■ Exercise goal
Go over the data and keep only the lines that include "align".

■ Extracted entries
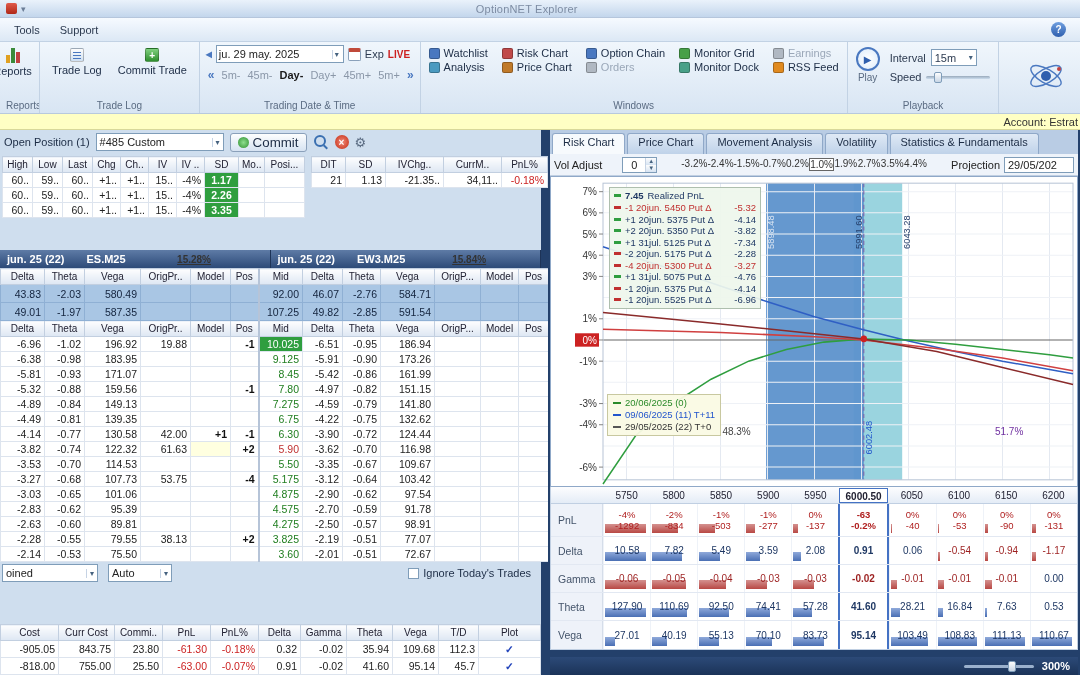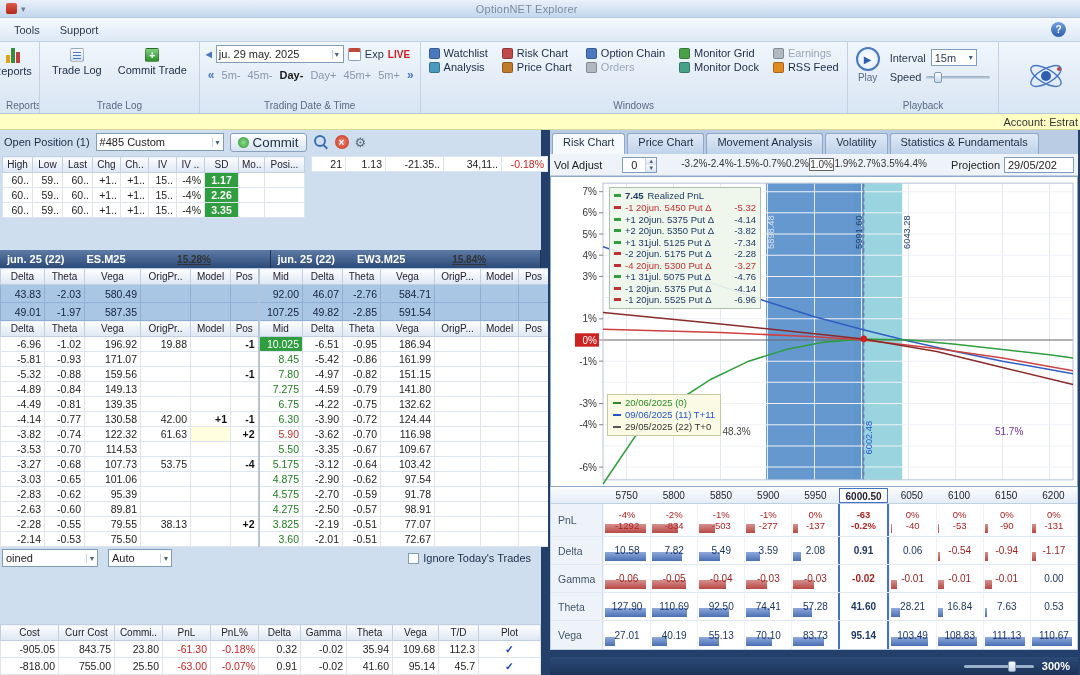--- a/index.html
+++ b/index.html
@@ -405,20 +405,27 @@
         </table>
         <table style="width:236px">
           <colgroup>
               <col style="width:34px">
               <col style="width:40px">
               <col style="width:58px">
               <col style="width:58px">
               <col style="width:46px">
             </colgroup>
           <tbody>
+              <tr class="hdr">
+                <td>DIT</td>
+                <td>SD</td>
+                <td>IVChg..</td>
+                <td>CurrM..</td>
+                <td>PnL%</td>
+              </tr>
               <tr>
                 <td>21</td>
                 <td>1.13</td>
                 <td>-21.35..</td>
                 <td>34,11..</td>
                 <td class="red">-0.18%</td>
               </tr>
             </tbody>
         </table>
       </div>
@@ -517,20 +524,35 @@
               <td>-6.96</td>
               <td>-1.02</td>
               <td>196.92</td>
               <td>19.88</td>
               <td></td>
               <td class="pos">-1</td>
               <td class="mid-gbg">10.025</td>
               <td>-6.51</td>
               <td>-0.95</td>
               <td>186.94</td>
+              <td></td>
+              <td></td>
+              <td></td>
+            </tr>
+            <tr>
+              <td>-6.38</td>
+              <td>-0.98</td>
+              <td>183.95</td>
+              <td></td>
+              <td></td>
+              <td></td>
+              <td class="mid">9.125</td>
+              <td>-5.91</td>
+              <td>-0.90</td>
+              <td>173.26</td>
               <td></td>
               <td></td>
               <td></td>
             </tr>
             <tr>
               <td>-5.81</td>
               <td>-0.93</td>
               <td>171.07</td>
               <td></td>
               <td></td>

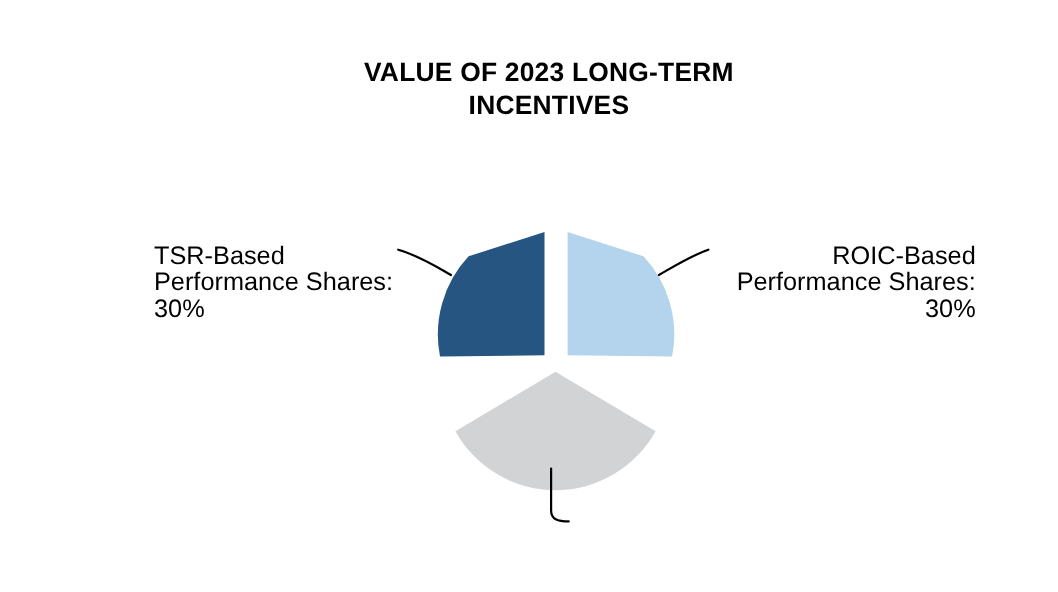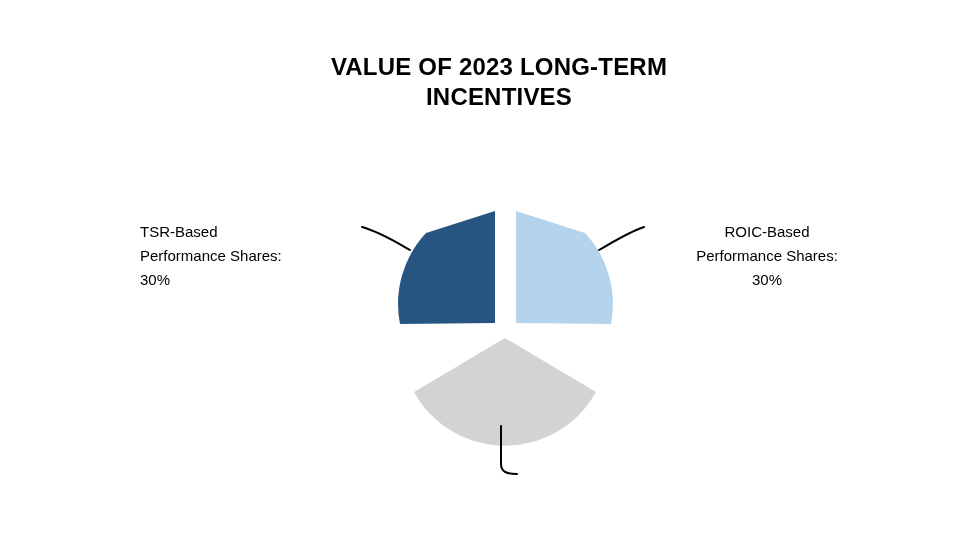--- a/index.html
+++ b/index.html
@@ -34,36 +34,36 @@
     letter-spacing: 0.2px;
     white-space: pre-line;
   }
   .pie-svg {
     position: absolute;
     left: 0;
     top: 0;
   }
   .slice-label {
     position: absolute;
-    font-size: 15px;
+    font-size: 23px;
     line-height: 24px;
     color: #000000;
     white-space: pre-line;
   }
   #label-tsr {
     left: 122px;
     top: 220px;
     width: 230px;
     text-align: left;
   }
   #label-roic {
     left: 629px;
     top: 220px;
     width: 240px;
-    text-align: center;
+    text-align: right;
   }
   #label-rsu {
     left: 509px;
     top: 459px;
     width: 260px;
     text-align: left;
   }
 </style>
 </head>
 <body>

■ Task answer
     text-align: left;
-    text-align: center;
+    text-align: right;
     text-align: left;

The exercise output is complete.